StarPEG-GAG hydrogels scavenge chemokines from human wound fluids obtained from chronic venous leg ulcers

As a next step toward clinical application, we tested whether the starPEG-GAG hydrogels are capable of scavenging chemokines in human wound fluids of patients suffering from nonhealing chronic venous leg ulcers superinfected by bacteria such as S. aureus or Pseudomonas aeruginosa (table S2). Wound exudate samples were collected over 8 hours from wounds with an average area of 35 cm2, as previously described [1 ml/8 hours per 35 cm2 wound surface (47)]. Consistent with other studies (7, 48), high concentrations of proinflammatory chemokines and cytokines including MCP-1, IL-8, MIP-1α, MIP-1β, TNF, and IL-1β (table S1) were quantified in these exudates with peak concentrations of IL-8 ranging from 251 to 1231 ng/ml and of MCP-1 from 173 to 2839 pg/ml (table S2).

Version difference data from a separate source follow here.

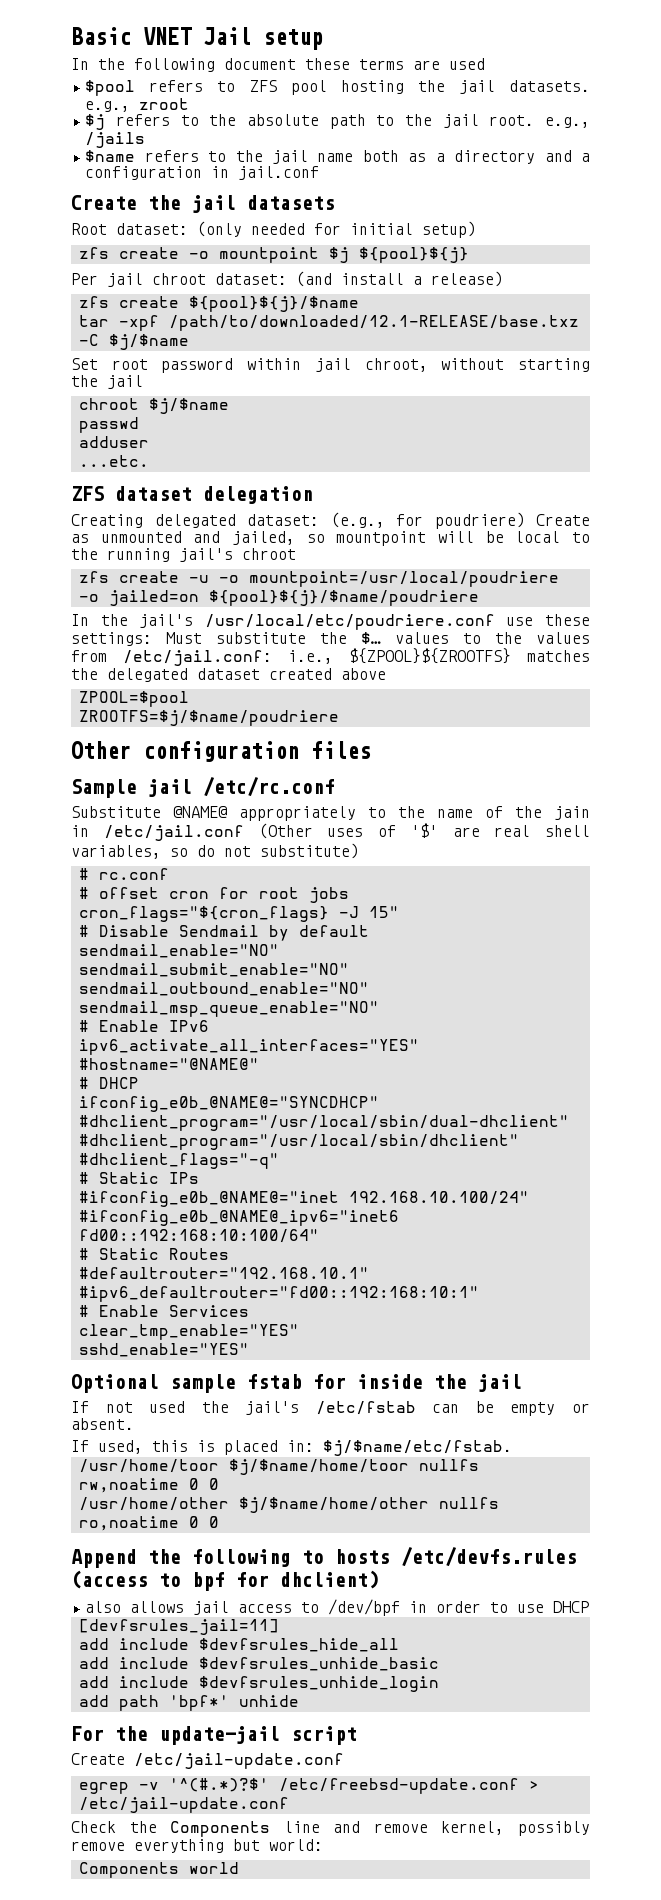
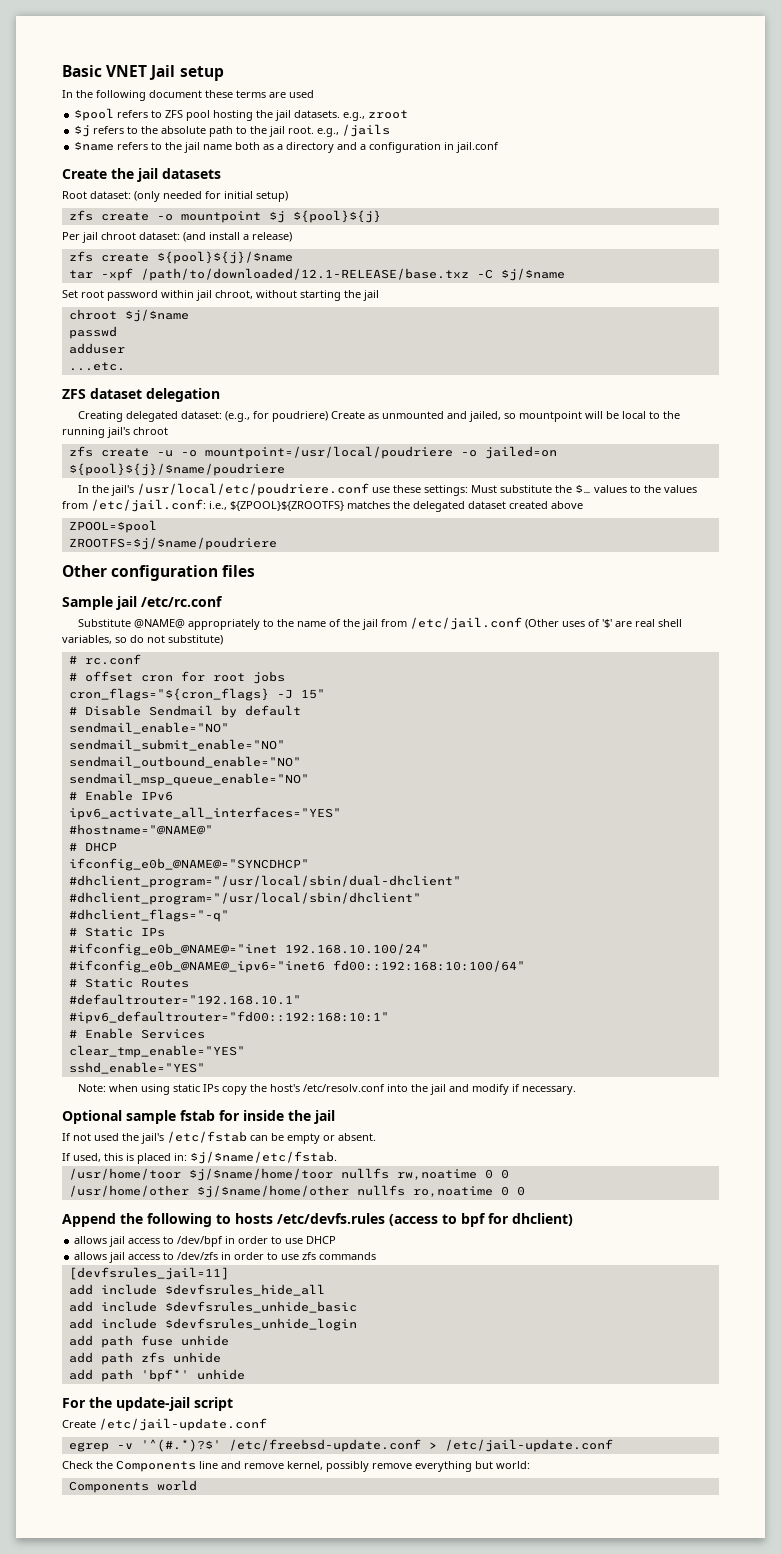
[554,806,590,820] [71,825,89,837] jain in -> [362,619,408,630] jail from
(249, 1350) none -> [78,1084,577,1095] // Note: when using static IPs copy the host's /etc/resolv.conf into the jail and modify if necessary.
[85,1601,122,1613] also -> (573, 1219) none
(590, 1607) none -> [74,1252,377,1263] // allows jail access to /dev/zfs in order to use zfs commands
(439, 1684) none -> [68,1335,229,1348] [68,1352,221,1365] // add path fuse unhide // add path zfs unhide

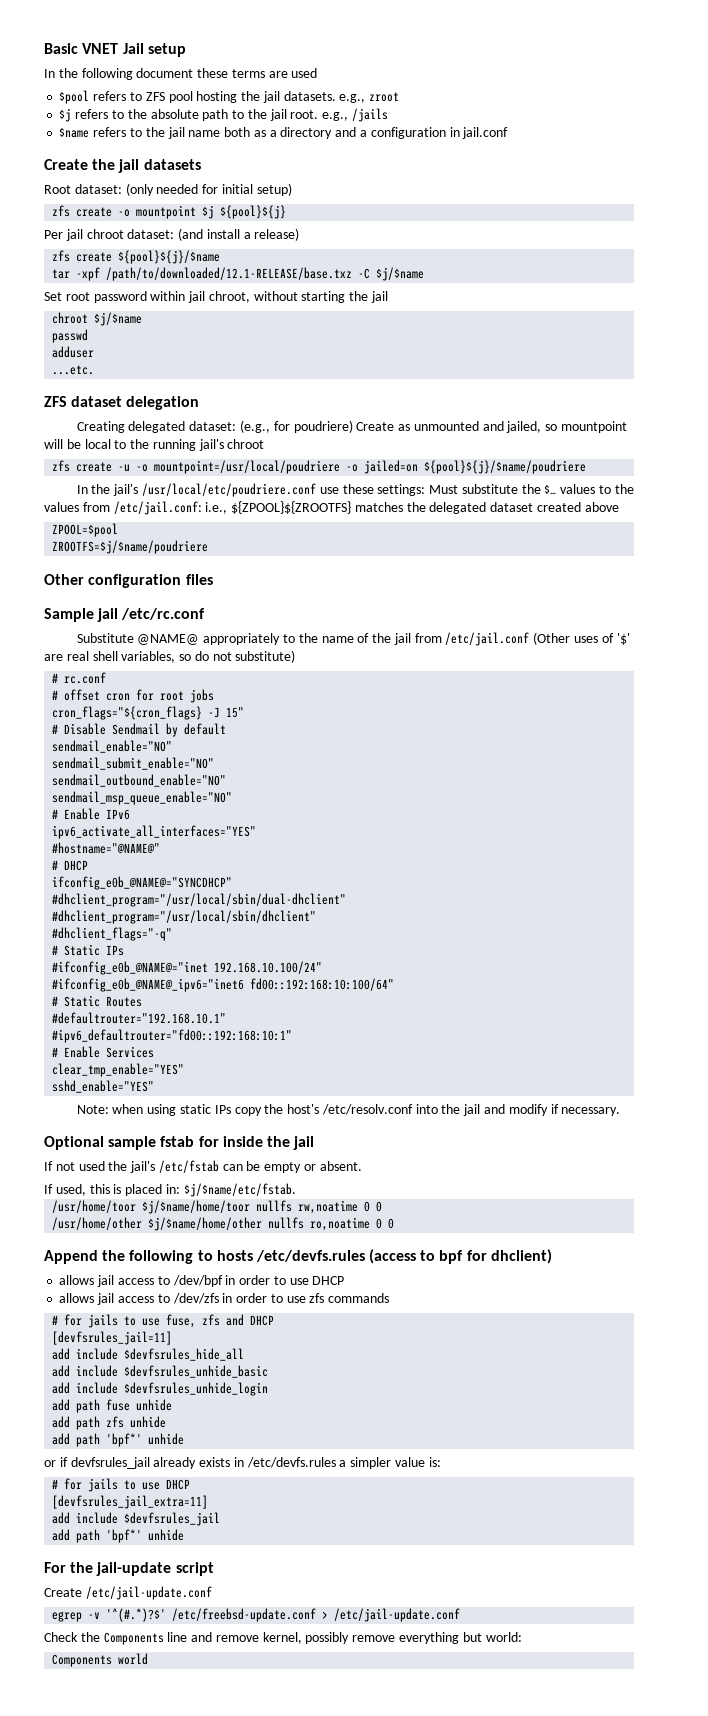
(377, 1256) none -> [52,1314,275,1328] // # for jails to use fuse, zfs and DHCP
(245, 1374) none -> [44,1457,441,1469] [52,1478,191,1492] [52,1495,209,1509] [52,1512,221,1526] [52,1529,185,1543] // or if devfsrules_jail already exists in /etc/devfs.rules a simpler value is: // # for jails to use DHCP // [devfsrules_jail_extra=11] // add include $devfsrules_jail // add path 'bpf*' unhide
[116,1397,190,1411] update-jail -> [96,1562,172,1576] jail-update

After incubation with PEG/N-dSH hydrogels, more than 80% of the initial amounts of IL-8 and MCP-1 were depleted from all exudates (Fig. 5G and fig. S8). Furthermore, 65 to 80% of the chemokines MIP-1α and MIP-1β were depleted from the wound fluids (Fig. 5G and fig. S8). In contrast, proregenerative growth factors were bound to a lesser extent (SDF-1α) or not affected at all (VEGF-A, PLGF-1, or HGF) by the PEG/N-dSH hydrogel (Fig. 5G and fig. S8). These findings suggest a rather selective scavenging pattern of the PEG/N-dSH hydrogel preferentially targeting wound healing, impeding proinflammatory chemokines while sparing wound healing promoting proregenerative growth factors within wound sites. Considering the total binding capacity of the scaffolds of hydrogel (30 μg/μl) as described above, even a 50-μm-thick thin hydrogel film could bind substantial amounts of chemokines from the exudate. On the basis of the average chemokine concentrations found in the wound exudates (table S1) and the exudate production rates reported by Eming et al. (47), the total amount of IL-8 and MCP-1 secreted from the wound tissue over a time course of 3 days, a typical duration until a wound dressing is changed in a patient, would occupy less than 1% of the protein binding sites within the hydrogel.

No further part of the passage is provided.